Look in the mirror. And tell the story.
To write or not to write the memoir is a topic often bandied about; and usually what’s discussed or debated are the ethics of such an endeavor. James Frey’s A Million Little Pieces is probably the best-known controversy in recent publishing history. He created a national scandal, even involving Oprah, by pushing the envelope on the ethics of telling the truth. Lauren Slater purposely challenges our notions of truth versus embellishment versus downright deception, in her book Lying: A Metaphorical Memoir, by questioning whether fact equals truth, or is just one by-product of many that delivers a truth. Charles Mingus’ Beneath the Underdog doesn’t read like memoir at all, but like the most artful turn of poetry, at once urbane and plebeian, which has begged the question: Just how “creative” is his memoir? Yes, loads have been written and discussed on the subject.

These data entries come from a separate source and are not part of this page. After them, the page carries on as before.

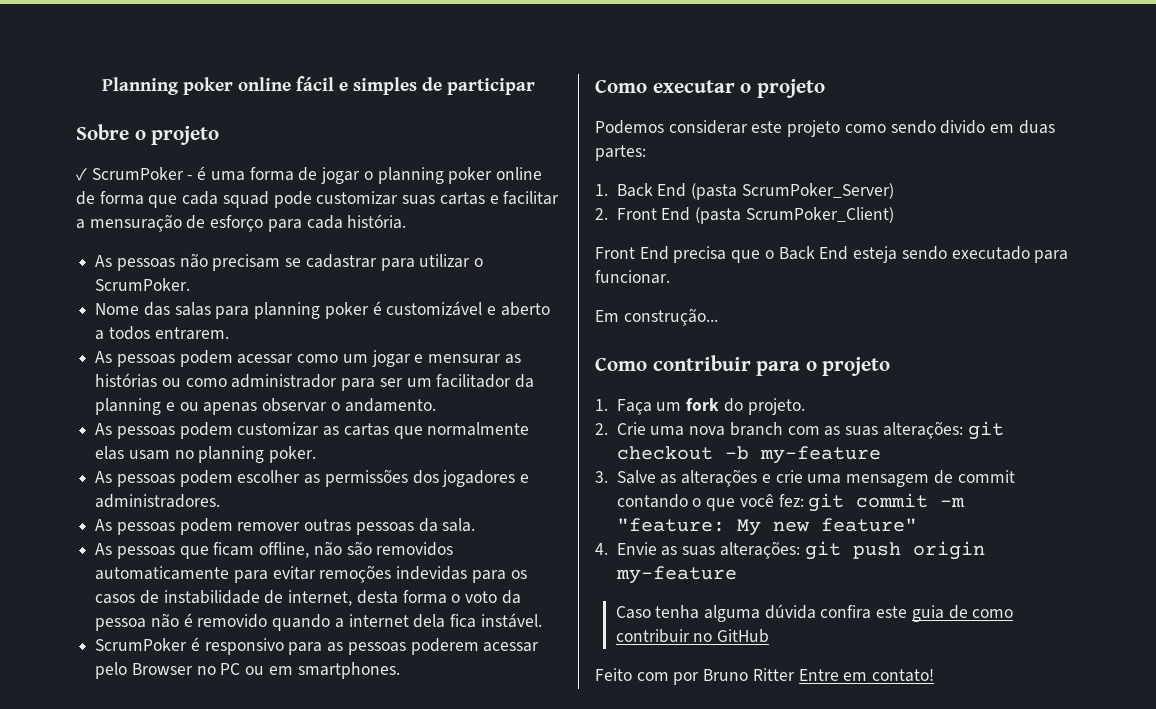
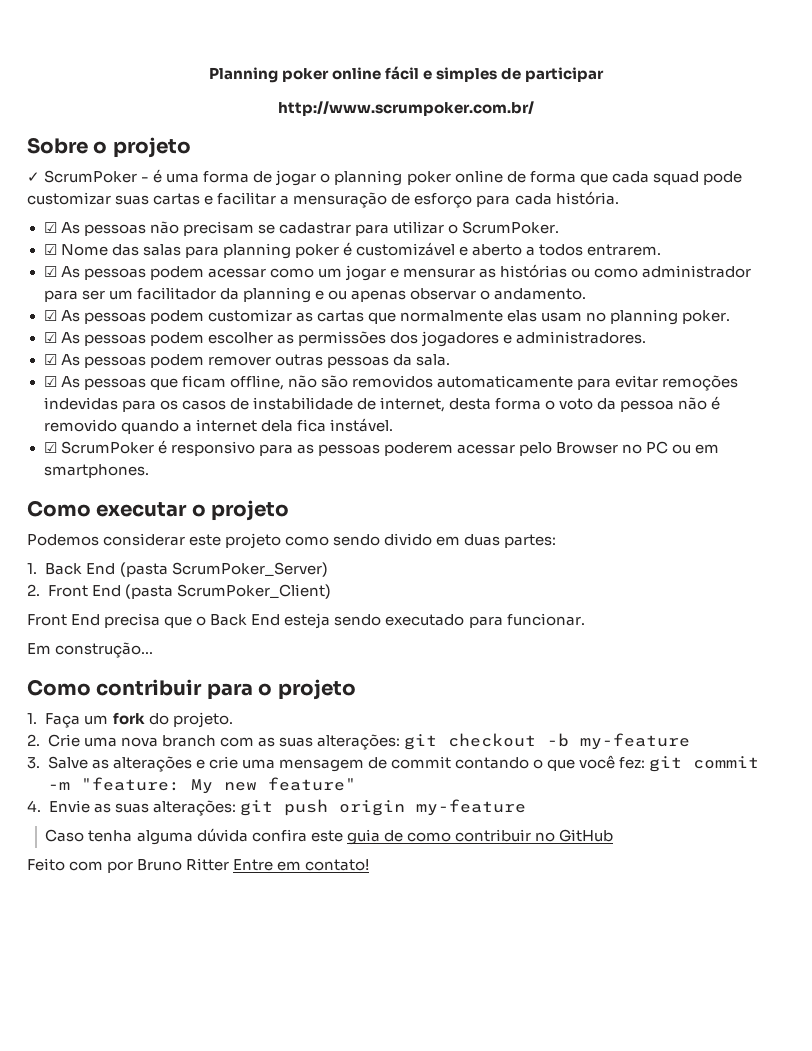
(535, 86) none -> [278,101,534,116] // http://www.scrumpoker.com.br/
(407, 221) none -> [43,222,57,233] ☑
(191, 284) none -> [43,244,57,255] ☑
(229, 333) none -> [43,266,57,277] ☑
(436, 405) none -> [43,310,57,321] ☑
(317, 454) none -> [43,332,57,343] ☑
(221, 501) none -> [43,354,57,365] ☑
(476, 525) none -> [43,376,57,387] ☑
(542, 620) none -> [43,442,57,453] ☑

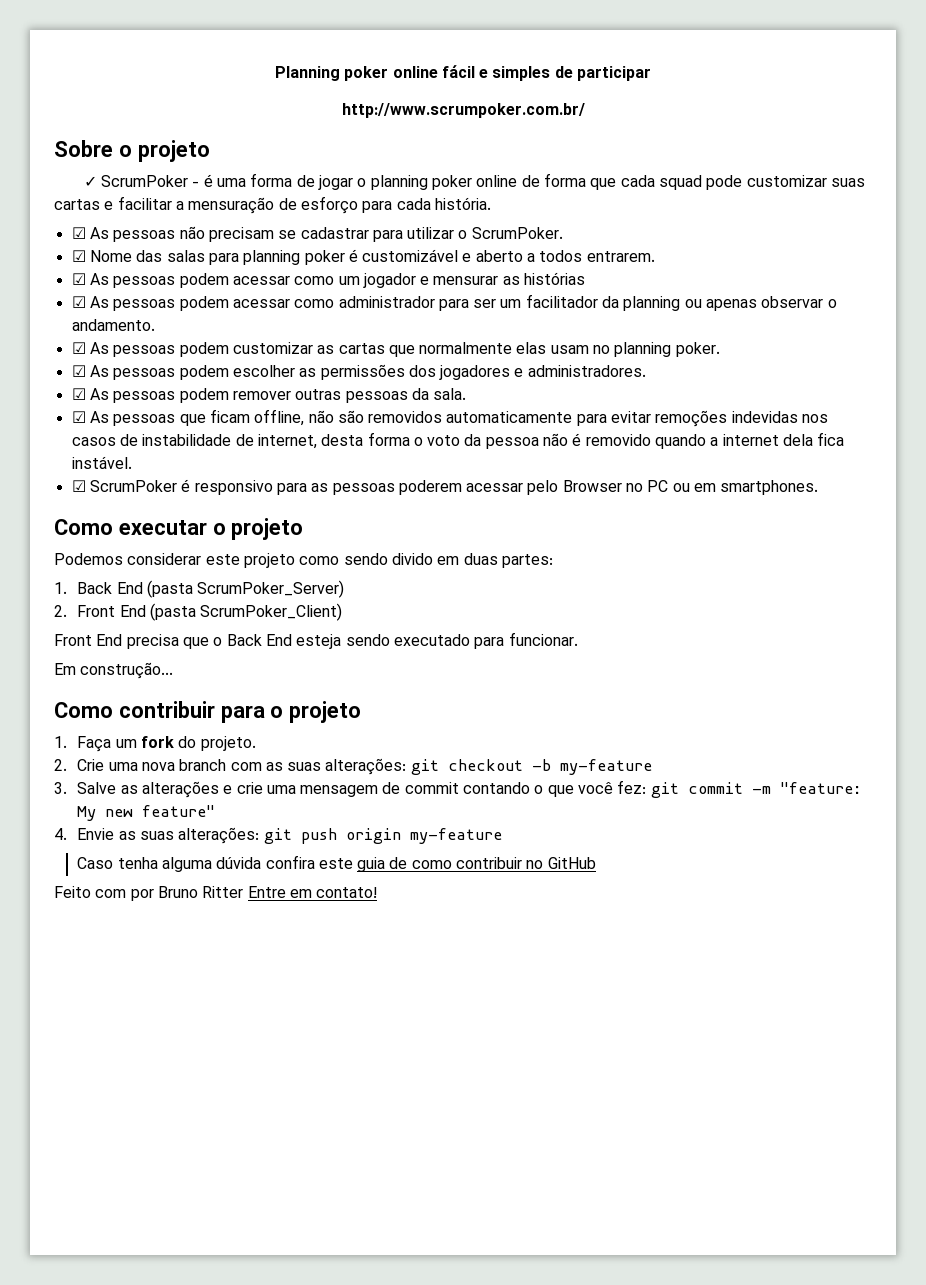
[344,265,386,281] jogar -> [362,273,416,288] jogador
[571,268,591,278] ou -> [71,296,290,311] // ☑ As pessoas podem acessar
[314,290,324,300] e -> (681, 303) none
[121,400,178,412] para os -> [802,414,829,423] nos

I confess to being baffled at all the uproar Frey’s book created. I once wrote a novel, a piece of fiction, that was told in first person from a child’s standpoint. And at one juncture in its development I had toyed with the playful enough conceit of calling it a biography “as told to Angela Carole Brown.” And with, frankly, never the intent to genuinely deceive a public, as it would all, by design, come out in the wash, and just be this piece of fiction turned on fiction’s ear. But at the time I was considering it, the idea seemed harmless enough while achieving that sense of urgency that a true story intrinsically has on the psyche. It never even occurred to me that such a conceit could be somehow profoundly damaging to culture, as I am someone who believes that truth does not always equal fact. A universal truth can be unveiled in the very best of fiction. So, yes, I was a bit puzzled over the degree of James Frey’s “crime.” Yes, he exaggerated his story. What exactly did that take away from us?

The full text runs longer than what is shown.